According to the Chicago Tribune, however, the employee that ignored the alarm indicating the resident had eloped, has been charged:
An Itasca nursing home employee watched three straight episodes of “Dog The Bounty Hunter” and “shrugged off ” an alarm that indicated an 89-year-old woman with Alzheimer’s disease had wandered outside into near-zero conditions early one morning last month, prosecutors said Tuesday.
The woman’s lifeless, frozen body later was found in the facility’s courtyard after she had been outside for as many as five hours, prosecutors said, and now the employee, a nursing assistant, has been charged in connection with her death.
Heidi Leon, 23, of Bensenville was charged Tuesday with criminal neglect of a long-term-care facility resident, criminal neglect of an elderly person and obstruction of justice. If convicted, she faces up to 7 years in prison.
“She was expected to do her job. She was expected to make bed checks every two hours, and she didn’t,” DuPage County State’s Atty. Joseph Birkett said.

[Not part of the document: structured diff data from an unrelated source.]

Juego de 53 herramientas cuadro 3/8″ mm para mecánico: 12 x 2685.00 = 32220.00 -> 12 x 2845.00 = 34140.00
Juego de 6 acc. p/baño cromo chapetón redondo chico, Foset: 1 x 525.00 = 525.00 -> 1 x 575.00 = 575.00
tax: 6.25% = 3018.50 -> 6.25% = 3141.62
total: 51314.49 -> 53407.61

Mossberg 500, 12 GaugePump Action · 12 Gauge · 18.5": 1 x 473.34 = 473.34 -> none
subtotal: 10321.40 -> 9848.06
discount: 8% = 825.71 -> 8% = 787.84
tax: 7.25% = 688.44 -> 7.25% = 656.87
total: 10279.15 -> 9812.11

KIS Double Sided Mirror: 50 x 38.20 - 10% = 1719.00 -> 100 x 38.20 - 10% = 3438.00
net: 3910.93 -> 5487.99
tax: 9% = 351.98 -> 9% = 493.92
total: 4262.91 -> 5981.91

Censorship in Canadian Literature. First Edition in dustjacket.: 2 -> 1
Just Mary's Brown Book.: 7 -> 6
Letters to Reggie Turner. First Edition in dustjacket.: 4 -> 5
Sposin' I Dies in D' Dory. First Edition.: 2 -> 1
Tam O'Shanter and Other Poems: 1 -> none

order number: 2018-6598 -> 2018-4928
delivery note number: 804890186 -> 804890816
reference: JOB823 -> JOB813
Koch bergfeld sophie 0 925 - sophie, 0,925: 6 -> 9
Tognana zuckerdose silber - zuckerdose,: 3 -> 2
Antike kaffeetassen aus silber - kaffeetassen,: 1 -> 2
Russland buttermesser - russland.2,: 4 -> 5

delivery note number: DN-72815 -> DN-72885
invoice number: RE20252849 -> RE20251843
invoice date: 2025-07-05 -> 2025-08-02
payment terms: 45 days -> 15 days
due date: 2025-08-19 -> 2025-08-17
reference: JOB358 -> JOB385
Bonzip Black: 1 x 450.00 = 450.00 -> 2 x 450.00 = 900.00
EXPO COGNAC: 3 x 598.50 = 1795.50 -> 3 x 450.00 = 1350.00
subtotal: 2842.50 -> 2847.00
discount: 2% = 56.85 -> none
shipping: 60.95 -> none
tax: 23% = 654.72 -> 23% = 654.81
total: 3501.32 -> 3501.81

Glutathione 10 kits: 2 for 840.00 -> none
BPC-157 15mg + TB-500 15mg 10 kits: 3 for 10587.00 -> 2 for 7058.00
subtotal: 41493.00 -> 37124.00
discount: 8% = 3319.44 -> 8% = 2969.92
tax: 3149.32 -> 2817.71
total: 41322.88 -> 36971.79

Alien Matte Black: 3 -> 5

Leon is charged in connection with the Feb. 5 death of Sarah Wentworth, a two-year resident of The Arbor of Itasca nursing home. Leon had been an employee since last March. She has no previous criminal record, Birkett said.
“The death of Sarah Wentworth was not an accident, but a pattern of neglect,” Birkett said. “She was known by staff to be a wanderer and wore an ankle bracelet that reminded the staff.”
Birkett said nursing home protocol called for checks every two hours, and Leon is accused of lying about a 3 a.m. check she claimed she made on Wentworth.
Although an alarm sounded at a secure door during the middle of the night when Wentworth left the building, no nursing home employee checked on her, Birkett said, adding the outside temperature that morning was about 1 degree.
“Leon shrugged off the alarm and went back to watching TV,” he said.
Birkett said staff members at The Arbor were cooperative during the investigation, and he expected no criminal charges against others.
Wentworth’s family has filed a civil lawsuit alleging neglect and abuse on the part of The Arbor of Itasca.
“The family is pleased the state’s attorney has taken this matter seriously,” said Louis Cairo, the attorney representing the Wentworth family. “Because of [Leon’s] action and inaction, their mother lost her life.”
A federal rating system gives The Arbor of Itasca one star out of a possible five.
The facility’s most recent annual inspection was in April, when state investigators found 22 violations—more than twice the number at the average Illinois nursing home. But most were relatively minor and a majority were corrected by August, records show.